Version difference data

-=-=-=-=-

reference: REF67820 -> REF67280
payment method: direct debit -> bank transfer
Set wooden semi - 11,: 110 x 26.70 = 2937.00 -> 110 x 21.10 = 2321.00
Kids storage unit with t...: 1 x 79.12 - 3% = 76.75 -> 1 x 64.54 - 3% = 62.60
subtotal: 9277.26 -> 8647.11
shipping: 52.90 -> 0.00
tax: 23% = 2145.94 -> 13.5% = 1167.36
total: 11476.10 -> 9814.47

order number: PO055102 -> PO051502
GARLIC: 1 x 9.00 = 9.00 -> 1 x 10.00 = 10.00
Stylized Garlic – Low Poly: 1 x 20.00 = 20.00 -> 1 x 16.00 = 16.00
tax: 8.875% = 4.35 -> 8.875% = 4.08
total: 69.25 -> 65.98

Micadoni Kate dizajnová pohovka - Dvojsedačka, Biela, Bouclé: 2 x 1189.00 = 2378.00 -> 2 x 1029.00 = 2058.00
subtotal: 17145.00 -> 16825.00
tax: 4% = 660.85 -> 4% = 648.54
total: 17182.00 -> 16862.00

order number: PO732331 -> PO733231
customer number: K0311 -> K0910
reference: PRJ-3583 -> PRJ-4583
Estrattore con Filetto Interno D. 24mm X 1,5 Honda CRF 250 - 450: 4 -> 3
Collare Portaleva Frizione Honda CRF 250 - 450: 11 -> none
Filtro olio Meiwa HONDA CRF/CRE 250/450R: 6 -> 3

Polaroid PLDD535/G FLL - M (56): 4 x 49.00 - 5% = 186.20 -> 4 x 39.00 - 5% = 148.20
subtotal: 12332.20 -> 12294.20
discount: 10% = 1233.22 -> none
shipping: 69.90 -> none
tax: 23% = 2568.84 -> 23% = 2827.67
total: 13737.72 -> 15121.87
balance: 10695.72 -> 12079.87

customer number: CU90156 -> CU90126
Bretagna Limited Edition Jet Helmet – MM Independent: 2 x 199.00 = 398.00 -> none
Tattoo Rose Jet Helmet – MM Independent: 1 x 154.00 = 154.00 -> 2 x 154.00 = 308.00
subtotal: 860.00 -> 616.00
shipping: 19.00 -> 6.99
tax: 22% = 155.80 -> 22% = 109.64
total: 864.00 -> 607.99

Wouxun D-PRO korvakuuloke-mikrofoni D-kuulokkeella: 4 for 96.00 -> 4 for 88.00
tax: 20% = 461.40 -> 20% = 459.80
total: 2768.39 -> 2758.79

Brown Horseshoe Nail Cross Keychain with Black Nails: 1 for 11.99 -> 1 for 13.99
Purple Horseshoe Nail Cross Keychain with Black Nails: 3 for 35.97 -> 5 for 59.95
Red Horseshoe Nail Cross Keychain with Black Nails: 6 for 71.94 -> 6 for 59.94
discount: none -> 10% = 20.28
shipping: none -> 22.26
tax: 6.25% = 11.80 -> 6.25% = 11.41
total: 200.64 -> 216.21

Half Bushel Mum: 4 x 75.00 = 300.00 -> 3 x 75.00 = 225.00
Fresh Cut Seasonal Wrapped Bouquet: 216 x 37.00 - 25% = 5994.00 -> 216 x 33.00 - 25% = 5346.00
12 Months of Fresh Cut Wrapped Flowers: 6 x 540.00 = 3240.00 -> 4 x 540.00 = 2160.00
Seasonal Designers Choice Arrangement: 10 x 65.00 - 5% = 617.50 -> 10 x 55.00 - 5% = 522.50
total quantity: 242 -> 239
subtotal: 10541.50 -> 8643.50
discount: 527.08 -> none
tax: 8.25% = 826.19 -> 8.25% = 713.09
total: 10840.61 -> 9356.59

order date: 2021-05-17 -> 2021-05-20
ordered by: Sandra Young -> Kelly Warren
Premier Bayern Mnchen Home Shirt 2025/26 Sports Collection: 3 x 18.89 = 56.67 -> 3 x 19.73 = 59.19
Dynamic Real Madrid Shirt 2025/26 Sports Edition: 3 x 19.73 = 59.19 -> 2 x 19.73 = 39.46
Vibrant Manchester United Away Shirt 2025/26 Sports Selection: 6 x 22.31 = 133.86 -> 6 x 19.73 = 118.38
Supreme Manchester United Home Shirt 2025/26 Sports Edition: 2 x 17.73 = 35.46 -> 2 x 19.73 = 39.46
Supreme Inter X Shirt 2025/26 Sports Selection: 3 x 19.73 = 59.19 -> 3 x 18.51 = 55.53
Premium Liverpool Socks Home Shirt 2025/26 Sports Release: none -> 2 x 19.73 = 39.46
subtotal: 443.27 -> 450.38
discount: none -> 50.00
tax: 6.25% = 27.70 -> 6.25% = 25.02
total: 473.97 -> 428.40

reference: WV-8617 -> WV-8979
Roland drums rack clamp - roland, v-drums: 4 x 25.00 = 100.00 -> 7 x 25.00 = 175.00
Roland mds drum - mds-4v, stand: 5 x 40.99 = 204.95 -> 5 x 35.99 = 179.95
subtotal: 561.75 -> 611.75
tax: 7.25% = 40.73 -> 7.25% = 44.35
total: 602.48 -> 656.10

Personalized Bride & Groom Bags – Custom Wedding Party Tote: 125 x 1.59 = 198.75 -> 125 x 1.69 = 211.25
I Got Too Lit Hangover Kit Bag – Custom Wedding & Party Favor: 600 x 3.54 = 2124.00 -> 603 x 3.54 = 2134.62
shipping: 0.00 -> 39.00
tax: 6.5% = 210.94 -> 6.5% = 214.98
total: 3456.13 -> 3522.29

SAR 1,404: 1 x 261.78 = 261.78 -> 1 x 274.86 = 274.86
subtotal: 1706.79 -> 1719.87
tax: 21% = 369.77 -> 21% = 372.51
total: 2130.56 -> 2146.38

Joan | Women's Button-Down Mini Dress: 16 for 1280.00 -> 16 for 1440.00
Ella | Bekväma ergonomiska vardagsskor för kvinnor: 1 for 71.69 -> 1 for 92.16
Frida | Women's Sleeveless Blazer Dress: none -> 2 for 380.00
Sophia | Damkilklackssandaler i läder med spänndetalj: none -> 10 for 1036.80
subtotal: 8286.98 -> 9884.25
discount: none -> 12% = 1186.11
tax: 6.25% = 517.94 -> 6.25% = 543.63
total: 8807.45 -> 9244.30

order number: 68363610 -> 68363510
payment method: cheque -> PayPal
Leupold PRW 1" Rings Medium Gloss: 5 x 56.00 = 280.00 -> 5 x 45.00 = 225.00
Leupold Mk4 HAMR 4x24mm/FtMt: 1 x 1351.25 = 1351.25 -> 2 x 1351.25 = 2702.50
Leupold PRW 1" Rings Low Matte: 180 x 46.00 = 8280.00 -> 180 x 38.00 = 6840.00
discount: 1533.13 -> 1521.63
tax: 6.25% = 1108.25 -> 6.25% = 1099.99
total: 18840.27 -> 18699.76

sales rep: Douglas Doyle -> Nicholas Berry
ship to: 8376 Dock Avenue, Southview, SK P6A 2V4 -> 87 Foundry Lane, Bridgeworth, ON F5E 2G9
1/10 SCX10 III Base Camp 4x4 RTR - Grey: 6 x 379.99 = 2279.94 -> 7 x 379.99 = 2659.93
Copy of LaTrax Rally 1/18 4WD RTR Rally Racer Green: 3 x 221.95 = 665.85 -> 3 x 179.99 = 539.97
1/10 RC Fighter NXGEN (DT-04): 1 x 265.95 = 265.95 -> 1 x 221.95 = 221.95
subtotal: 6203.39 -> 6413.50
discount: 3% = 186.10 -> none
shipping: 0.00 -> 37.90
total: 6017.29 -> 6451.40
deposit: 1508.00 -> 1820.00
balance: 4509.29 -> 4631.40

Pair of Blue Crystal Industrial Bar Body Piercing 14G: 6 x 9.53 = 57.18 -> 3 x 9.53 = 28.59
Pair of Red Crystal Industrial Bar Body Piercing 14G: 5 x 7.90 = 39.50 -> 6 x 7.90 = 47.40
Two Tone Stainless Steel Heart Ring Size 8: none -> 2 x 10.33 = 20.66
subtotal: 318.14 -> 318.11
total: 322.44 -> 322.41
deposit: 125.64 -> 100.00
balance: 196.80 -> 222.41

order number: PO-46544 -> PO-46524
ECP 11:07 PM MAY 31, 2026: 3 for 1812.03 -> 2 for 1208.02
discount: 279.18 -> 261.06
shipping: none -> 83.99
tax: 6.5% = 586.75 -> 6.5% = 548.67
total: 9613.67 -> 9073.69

-=-=-=-=-

Description of the task: What you return must be the lines above that run from the line with "Supreme Inter X" to the line with "Leupold Mk4 HAMR", inclusive, each copied exactly.

Task output:
Supreme Inter X Shirt 2025/26 Sports Selection: 3 x 19.73 = 59.19 -> 3 x 18.51 = 55.53
Premium Liverpool Socks Home Shirt 2025/26 Sports Release: none -> 2 x 19.73 = 39.46
subtotal: 443.27 -> 450.38
discount: none -> 50.00
tax: 6.25% = 27.70 -> 6.25% = 25.02
total: 473.97 -> 428.40

reference: WV-8617 -> WV-8979
Roland drums rack clamp - roland, v-drums: 4 x 25.00 = 100.00 -> 7 x 25.00 = 175.00
Roland mds drum - mds-4v, stand: 5 x 40.99 = 204.95 -> 5 x 35.99 = 179.95
subtotal: 561.75 -> 611.75
tax: 7.25% = 40.73 -> 7.25% = 44.35
total: 602.48 -> 656.10

Personalized Bride & Groom Bags – Custom Wedding Party Tote: 125 x 1.59 = 198.75 -> 125 x 1.69 = 211.25
I Got Too Lit Hangover Kit Bag – Custom Wedding & Party Favor: 600 x 3.54 = 2124.00 -> 603 x 3.54 = 2134.62
shipping: 0.00 -> 39.00
tax: 6.5% = 210.94 -> 6.5% = 214.98
total: 3456.13 -> 3522.29

SAR 1,404: 1 x 261.78 = 261.78 -> 1 x 274.86 = 274.86
subtotal: 1706.79 -> 1719.87
tax: 21% = 369.77 -> 21% = 372.51
total: 2130.56 -> 2146.38

Joan | Women's Button-Down Mini Dress: 16 for 1280.00 -> 16 for 1440.00
Ella | Bekväma ergonomiska vardagsskor för kvinnor: 1 for 71.69 -> 1 for 92.16
Frida | Women's Sleeveless Blazer Dress: none -> 2 for 380.00
Sophia | Damkilklackssandaler i läder med spänndetalj: none -> 10 for 1036.80
subtotal: 8286.98 -> 9884.25
discount: none -> 12% = 1186.11
tax: 6.25% = 517.94 -> 6.25% = 543.63
total: 8807.45 -> 9244.30

order number: 68363610 -> 68363510
payment method: cheque -> PayPal
Leupold PRW 1" Rings Medium Gloss: 5 x 56.00 = 280.00 -> 5 x 45.00 = 225.00
Leupold Mk4 HAMR 4x24mm/FtMt: 1 x 1351.25 = 1351.25 -> 2 x 1351.25 = 2702.50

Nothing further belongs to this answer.